DIRECTIONS FOR THIS TASK →
Print, exactly as they stand, the lines below from the one that has "column name: Velocity -> VELOCITY" to the one that has "column name: Chlorine_old -> Chlorine", inclusive, leaving out the pictures.

RECORD EXTRACTS →
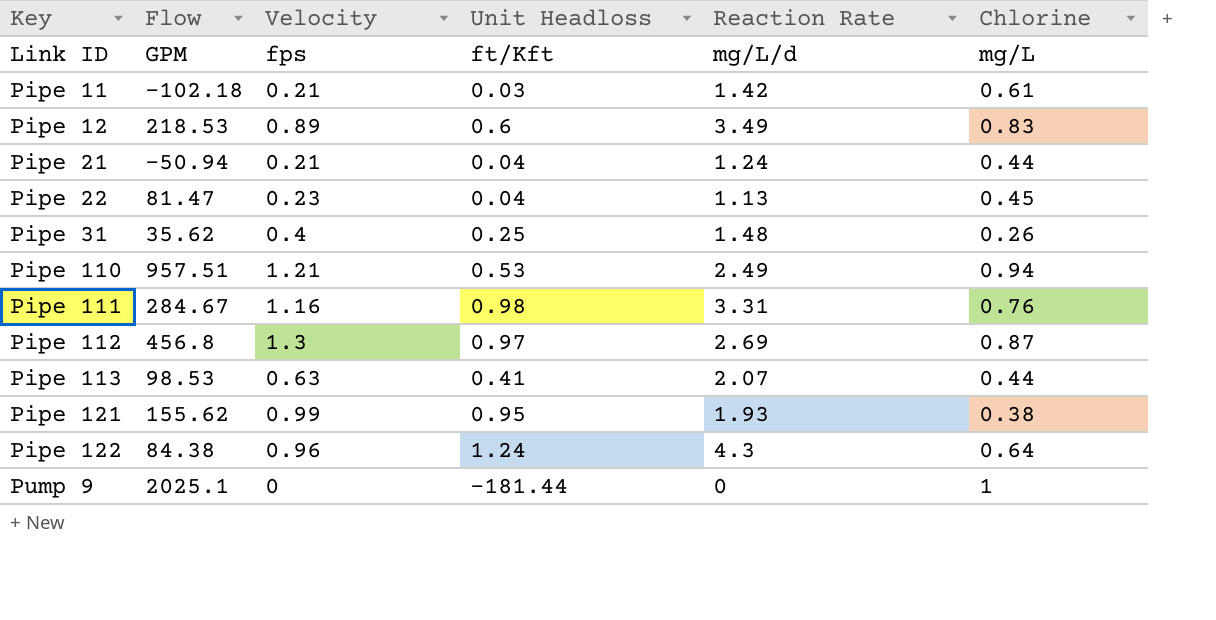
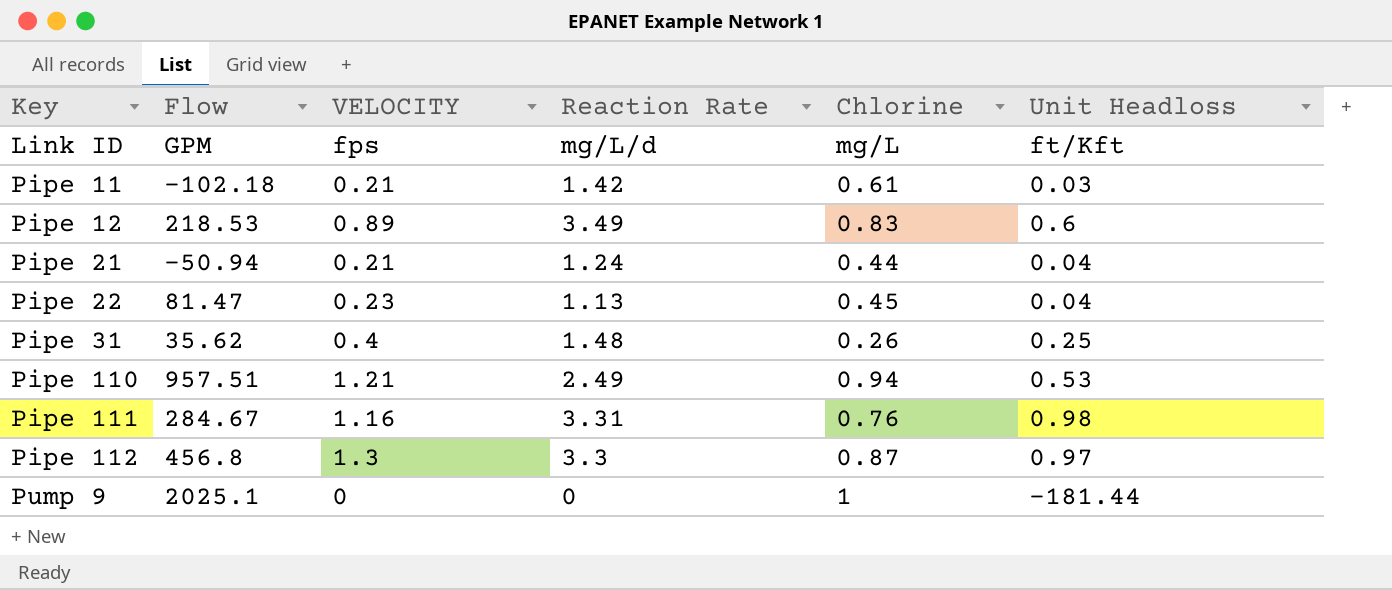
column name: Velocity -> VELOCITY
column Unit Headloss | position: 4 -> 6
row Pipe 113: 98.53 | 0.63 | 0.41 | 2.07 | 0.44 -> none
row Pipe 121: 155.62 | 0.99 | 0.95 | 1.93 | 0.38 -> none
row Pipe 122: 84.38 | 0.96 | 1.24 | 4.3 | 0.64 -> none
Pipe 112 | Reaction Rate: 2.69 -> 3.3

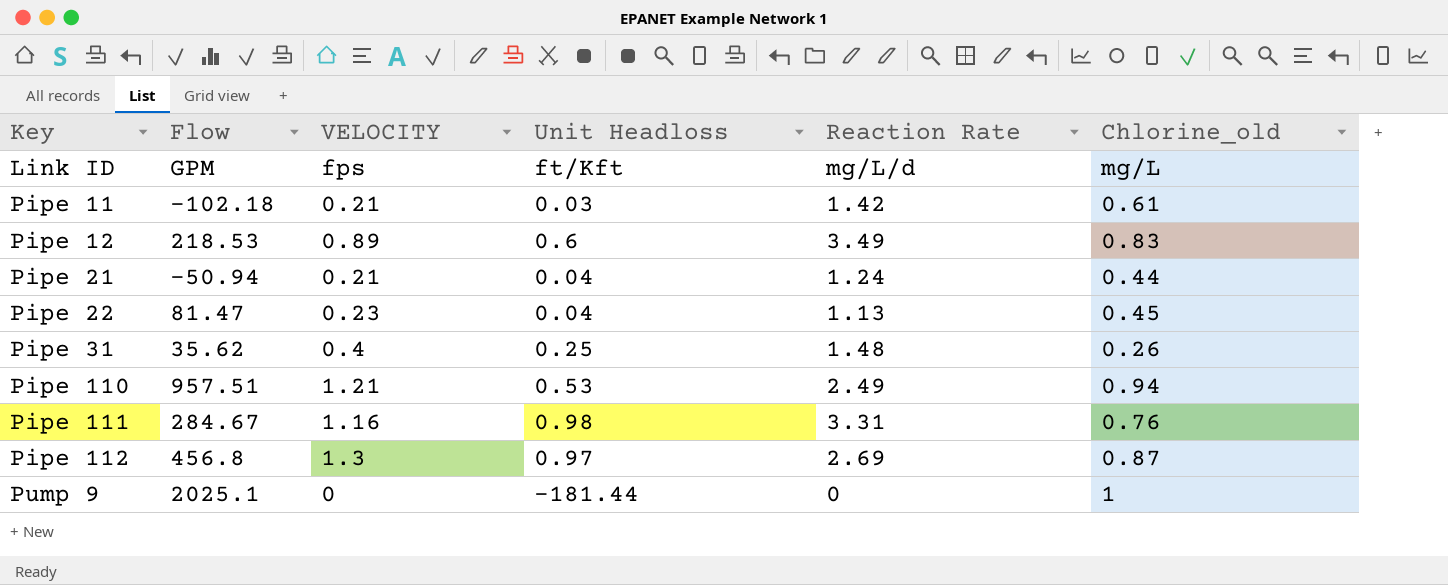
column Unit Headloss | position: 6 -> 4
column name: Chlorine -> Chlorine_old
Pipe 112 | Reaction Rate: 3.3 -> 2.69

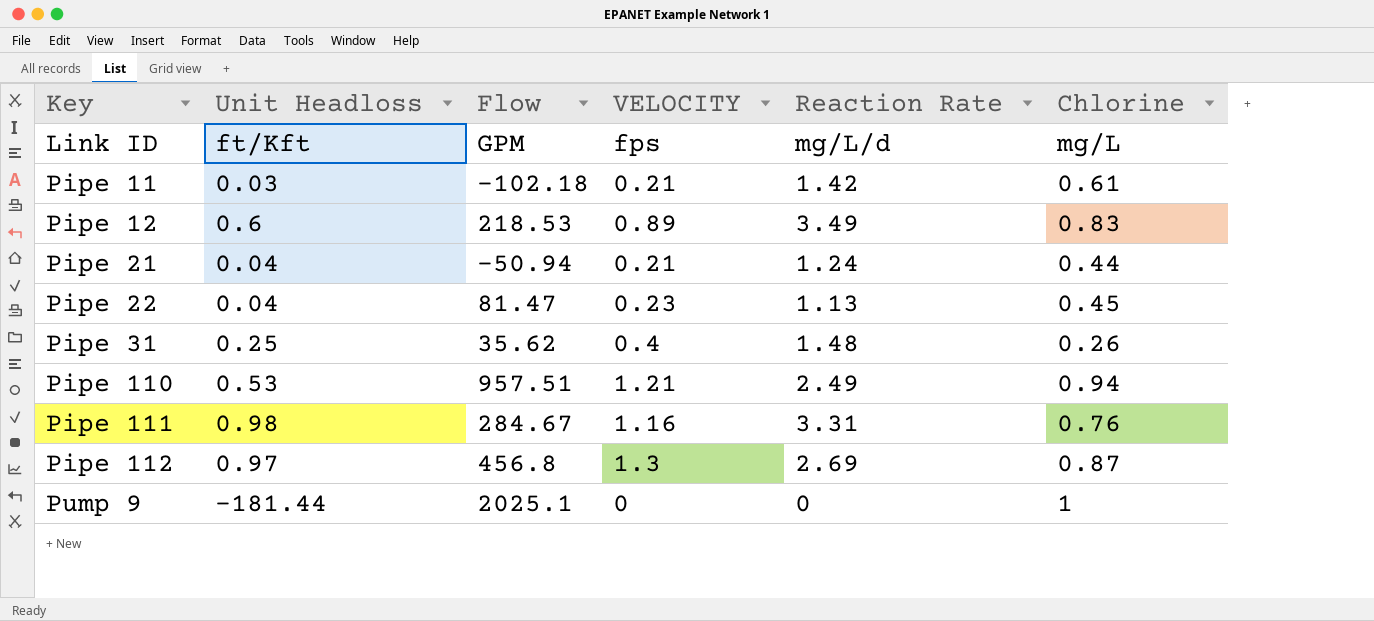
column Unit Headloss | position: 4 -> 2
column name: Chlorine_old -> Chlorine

==

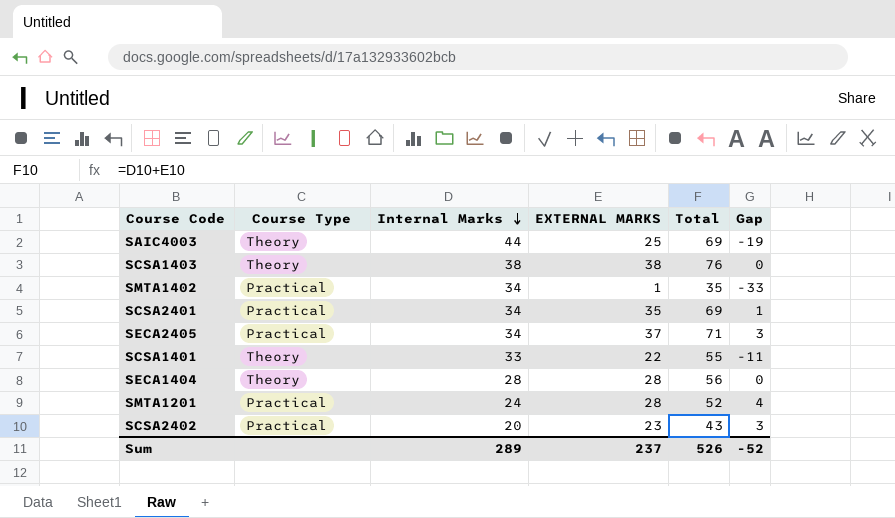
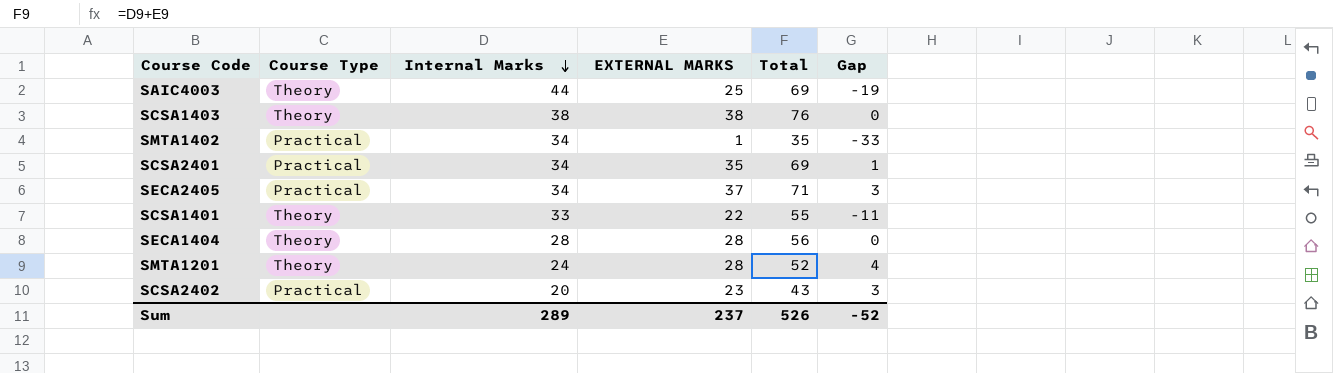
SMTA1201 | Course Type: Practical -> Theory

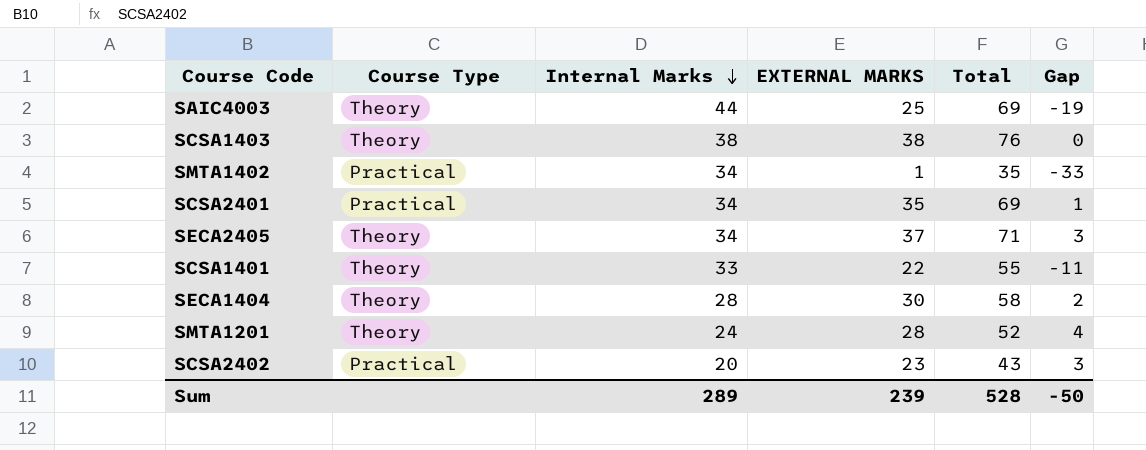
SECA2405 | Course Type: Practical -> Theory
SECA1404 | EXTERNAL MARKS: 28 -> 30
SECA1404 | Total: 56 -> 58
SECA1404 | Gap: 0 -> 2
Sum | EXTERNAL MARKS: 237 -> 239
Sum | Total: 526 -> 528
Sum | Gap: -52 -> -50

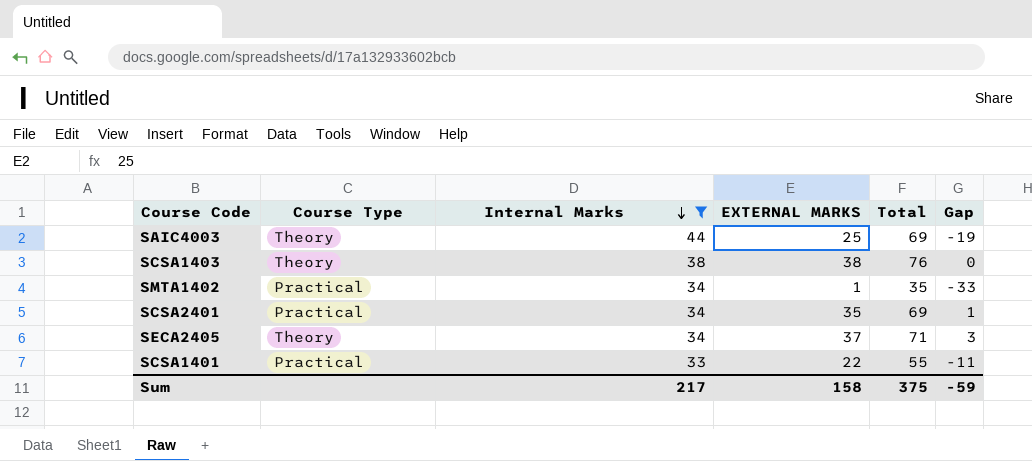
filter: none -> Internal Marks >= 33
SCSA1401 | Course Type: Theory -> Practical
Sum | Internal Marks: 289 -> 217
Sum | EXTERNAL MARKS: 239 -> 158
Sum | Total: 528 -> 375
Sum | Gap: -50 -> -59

SOLUTION →
column name: Velocity -> VELOCITY
column Unit Headloss | position: 4 -> 6
row Pipe 113: 98.53 | 0.63 | 0.41 | 2.07 | 0.44 -> none
row Pipe 121: 155.62 | 0.99 | 0.95 | 1.93 | 0.38 -> none
row Pipe 122: 84.38 | 0.96 | 1.24 | 4.3 | 0.64 -> none
Pipe 112 | Reaction Rate: 2.69 -> 3.3

column Unit Headloss | position: 6 -> 4
column name: Chlorine -> Chlorine_old
Pipe 112 | Reaction Rate: 3.3 -> 2.69

column Unit Headloss | position: 4 -> 2
column name: Chlorine_old -> Chlorine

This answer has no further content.